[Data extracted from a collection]

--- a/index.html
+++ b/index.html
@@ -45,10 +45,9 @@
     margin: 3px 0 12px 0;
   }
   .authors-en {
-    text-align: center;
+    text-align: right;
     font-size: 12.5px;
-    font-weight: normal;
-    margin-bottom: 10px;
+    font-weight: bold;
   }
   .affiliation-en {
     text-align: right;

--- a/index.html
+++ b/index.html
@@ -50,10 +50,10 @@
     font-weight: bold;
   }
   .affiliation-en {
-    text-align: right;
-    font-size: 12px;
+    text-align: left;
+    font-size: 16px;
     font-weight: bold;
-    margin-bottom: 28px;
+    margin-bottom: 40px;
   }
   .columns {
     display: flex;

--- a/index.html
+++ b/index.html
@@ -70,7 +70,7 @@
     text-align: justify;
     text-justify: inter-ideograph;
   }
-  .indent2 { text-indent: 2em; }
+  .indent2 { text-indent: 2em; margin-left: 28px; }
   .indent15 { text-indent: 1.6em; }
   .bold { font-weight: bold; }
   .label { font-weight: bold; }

> How to complete this task: The lines to return run from the one containing "2em; margin-left: 28px;" through the last line of the records above. Give them exactly and include nothing more.

> Task answer:
+  .indent2 { text-indent: 2em; margin-left: 28px; }
   .indent15 { text-indent: 1.6em; }
   .bold { font-weight: bold; }
   .label { font-weight: bold; }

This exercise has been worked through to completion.